══ Data supplied ══
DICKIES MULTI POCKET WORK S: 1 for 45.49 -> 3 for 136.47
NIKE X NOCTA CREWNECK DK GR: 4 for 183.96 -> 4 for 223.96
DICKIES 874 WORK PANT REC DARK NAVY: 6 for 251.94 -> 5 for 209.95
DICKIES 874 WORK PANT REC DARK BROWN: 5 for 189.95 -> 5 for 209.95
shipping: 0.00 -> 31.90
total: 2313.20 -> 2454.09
═══
→ **Your assignment**
Retype the lines above, keeping every character.

→ **Result of this exercise**
DICKIES MULTI POCKET WORK S: 1 for 45.49 -> 3 for 136.47
NIKE X NOCTA CREWNECK DK GR: 4 for 183.96 -> 4 for 223.96
DICKIES 874 WORK PANT REC DARK NAVY: 6 for 251.94 -> 5 for 209.95
DICKIES 874 WORK PANT REC DARK BROWN: 5 for 189.95 -> 5 for 209.95
shipping: 0.00 -> 31.90
total: 2313.20 -> 2454.09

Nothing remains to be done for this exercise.